Nach Angaben der tschechischen Regierung lieferte das Land in den ersten 12 Monaten des Krieges - einschließlich der aus eigenen Beständen gelieferten Waffen - Militärgüter im Wert von 40 Milliarden tschechischen Kronen (1,84 Milliarden US-Dollar) an die Ukraine.
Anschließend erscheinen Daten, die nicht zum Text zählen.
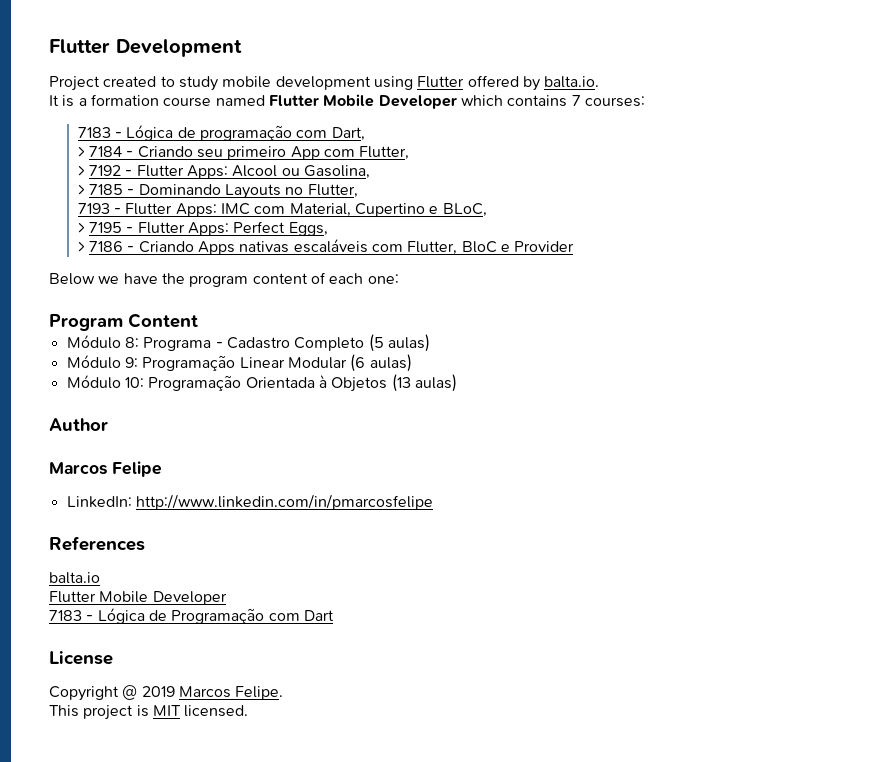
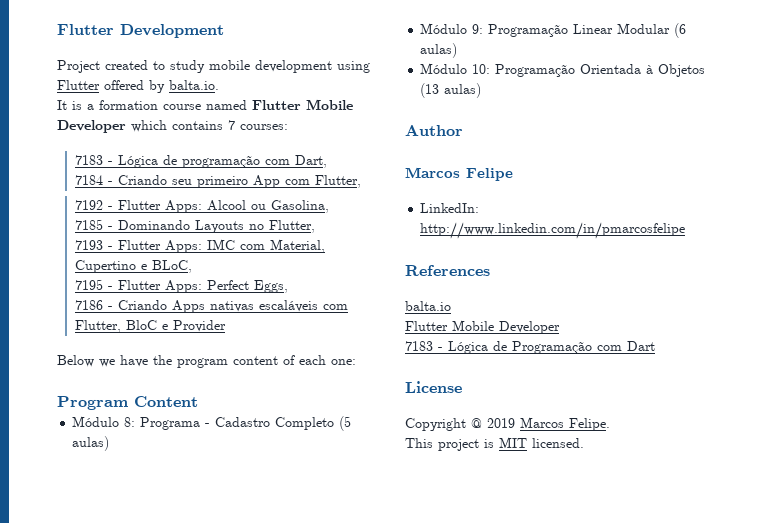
- > 7184 - Criando seu primeiro App com Flutter,
+ 7184 - Criando seu primeiro App com Flutter,
- > 7192 - Flutter Apps: Alcool ou Gasolina,
+ 7192 - Flutter Apps: Alcool ou Gasolina,
- > 7185 - Dominando Layouts no Flutter,
+ 7185 - Dominando Layouts no Flutter,
- > 7195 - Flutter Apps: Perfect Eggs,
+ 7195 - Flutter Apps: Perfect Eggs,
- > 7186 - Criando Apps nativas escaláveis com Flutter, BloC e Provider
+ 7186 - Criando Apps nativas escaláveis com Flutter, BloC e Provider

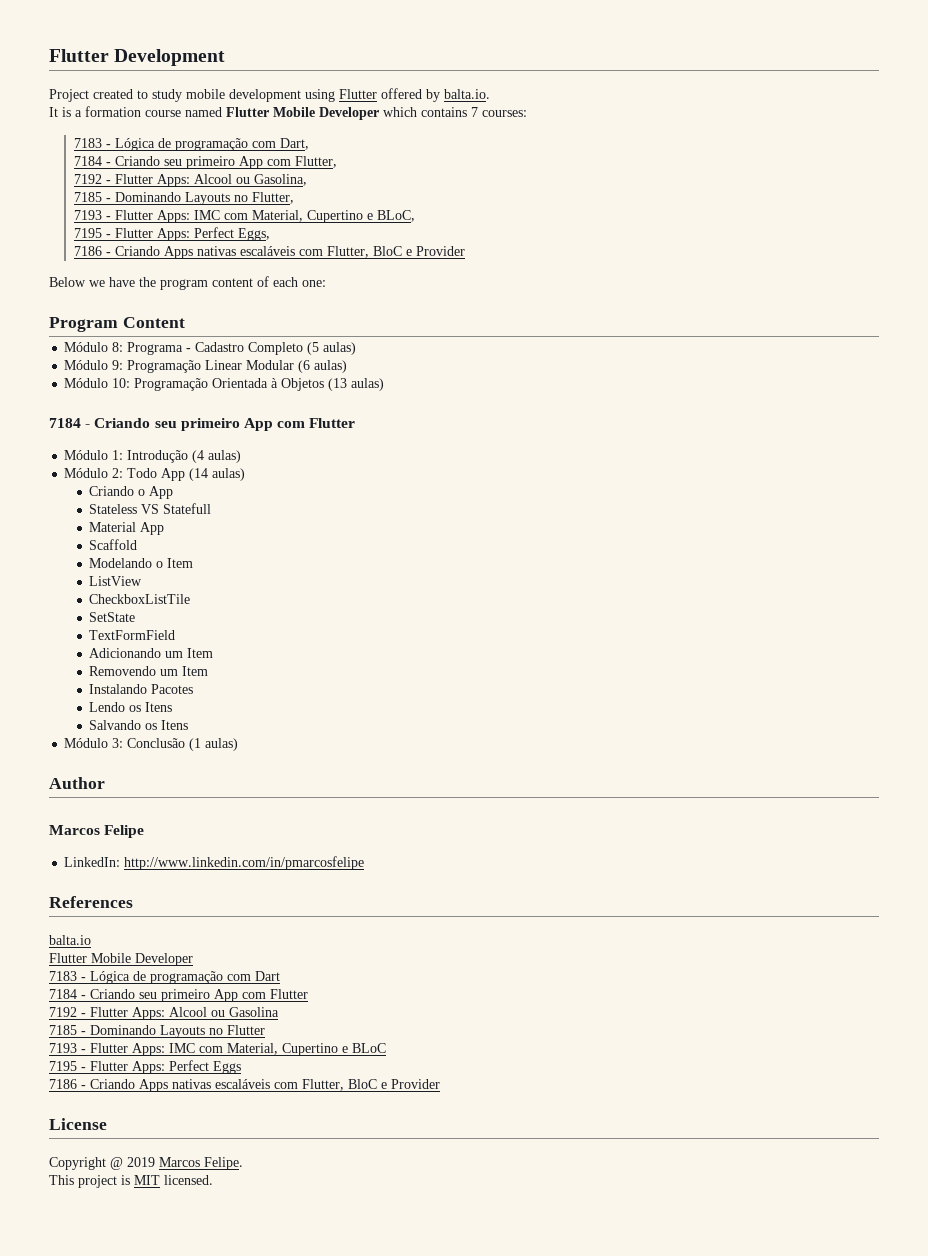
  Módulo 10: Programação Orientada à Objetos (13 aulas)
+ 7184 - Criando seu primeiro App com Flutter
+ Módulo 1: Introdução (4 aulas)
+ Módulo 2: Todo App (14 aulas)
+ Criando o App
+ Stateless VS Statefull
+ Material App
+ Scaffold
+ Modelando o Item
+ ListView
+ CheckboxListTile
+ SetState
+ TextFormField
+ Adicionando um Item
+ Removendo um Item
+ Instalando Pacotes
+ Lendo os Itens
+ Salvando os Itens
+ Módulo 3: Conclusão (1 aulas)
- 7183 - Lógica de Programação com Dart
+ 7183 - Lógica de programação com Dart
+ 7184 - Criando seu primeiro App com Flutter
+ 7192 - Flutter Apps: Alcool ou Gasolina
+ 7185 - Dominando Layouts no Flutter
+ 7193 - Flutter Apps: IMC com Material, Cupertino e BLoC
+ 7195 - Flutter Apps: Perfect Eggs
+ 7186 - Criando Apps nativas escaláveis com Flutter, BloC e Provider

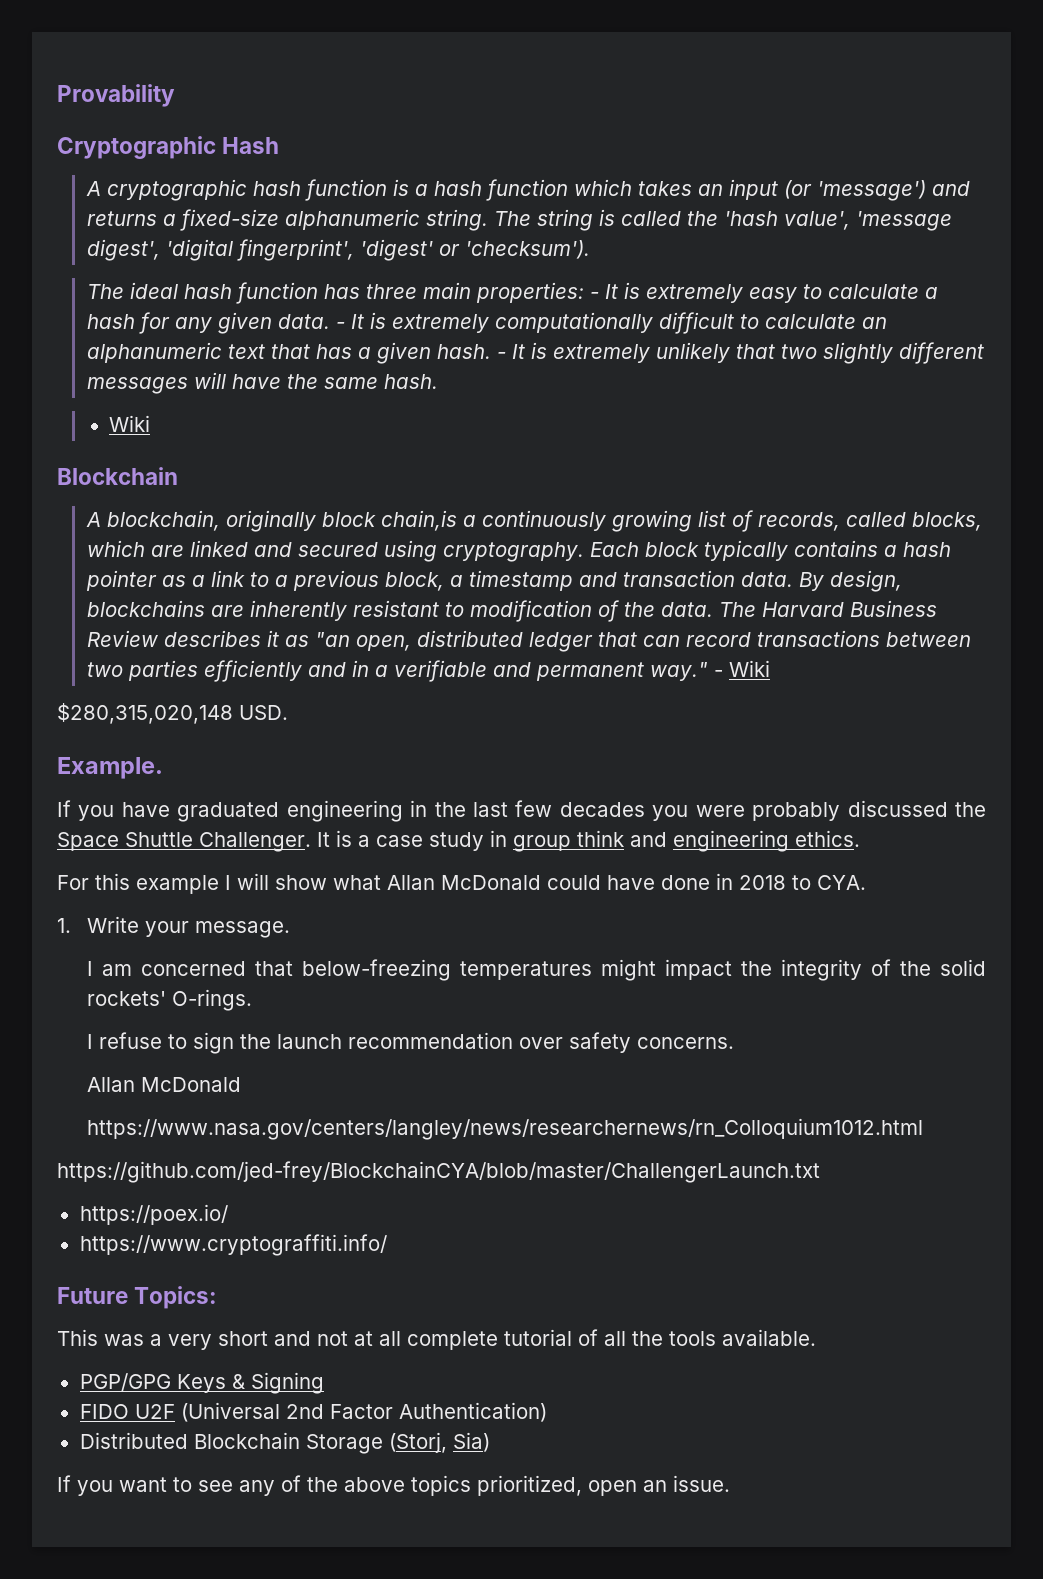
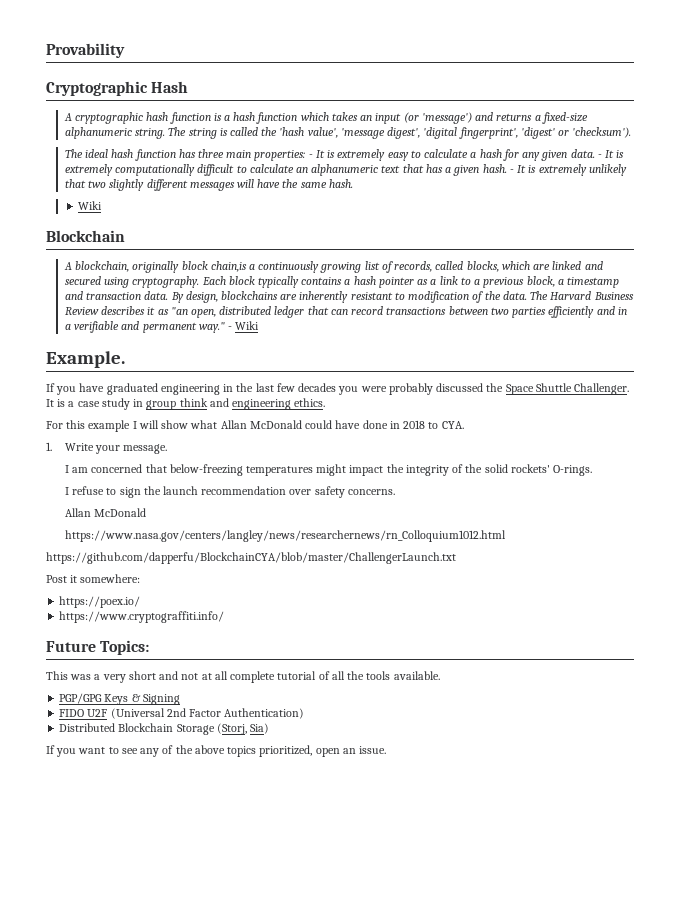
- $280,315,020,148 USD.
- https://github.com/jed-frey/BlockchainCYA/blob/master/ChallengerLaunch.txt
+ https://github.com/dapperfu/BlockchainCYA/blob/master/ChallengerLaunch.txt
+ Post it somewhere:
Dazu gehörten 89 Panzer, 226 gepanzerte Fahrzeuge, 38 Haubitzen sowie Luftabwehrsysteme, Hubschrauber, Munition und Raketen, hieß es.
Das tschechische Verteidigungsministerium teilte der Nachrichtenagentur Reuters mit, ohne nähere Angaben zu machen, dass die stärkste Nachfrage aus der Ukraine derzeit nach großkalibriger Munition für Waffen aus der Sowjet-Ära sowie nach westlicher Standardartillerie, raketengetriebenen Granaten und Panzermunition besteht.
Die Regierung hat auch Gespräche darüber aufgenommen, einige der Hunderttausenden ukrainischen Flüchtlinge - die meisten von ihnen sind Frauen und Kinder - im Land zu beschäftigen, um Unternehmen zu helfen, die Schwierigkeiten haben, Arbeitskräfte zu finden, so das Verteidigungsministerium.
PATRIOTISMUS ANPREISEN
Andere Sektoren in Polen - der größten Volkswirtschaft des aufstrebenden Europas - und der Tschechischen Republik hatten in den letzten Jahren Schwierigkeiten, Arbeitskräfte zu finden: eine Situation, die die Arbeitskosten in die Höhe getrieben und das Wachstum gedämpft hat.
Für die Rüstungsindustrie ist dies jedoch ein neues Problem, da die Zahl der Arbeitskräfte nach dem Ende der kommunistischen Ära zurückgegangen ist.
Zwischen Mitte der 1980er Jahre und 2000 ging die Beschäftigung in der polnischen Rüstungsindustrie um 76 Prozent zurück, wie aus Daten des Stockholm International Peace Research Institute hervorgeht.
"Natürlich braucht man Roh- und Hilfsstoffe, aber der Mangel an qualifizierten Arbeitskräften ist jetzt das Hauptproblem, das die Ausweitung der Produktion behindert", sagte der unabhängige tschechische Verteidigungsanalyst Lukas Visingr gegenüber Reuters.
Das Unternehmen, das mehr als 18.000 Mitarbeiter beschäftigt, plant außerdem für das nächste Jahr eine Kampagne, die darauf abzielt, Polen, die in skandinavischen Werften beschäftigt sind, davon zu überzeugen, in ihre Heimat zurückzukehren, um an neuen Aufträgen für den Bau von Schiffen für die polnische Marine zu arbeiten, und zwar mit Hilfe von Werbespots, die die Möglichkeit hervorheben, die nationale Verteidigung zu stärken und näher an der Heimat zu arbeiten, so Zaborek.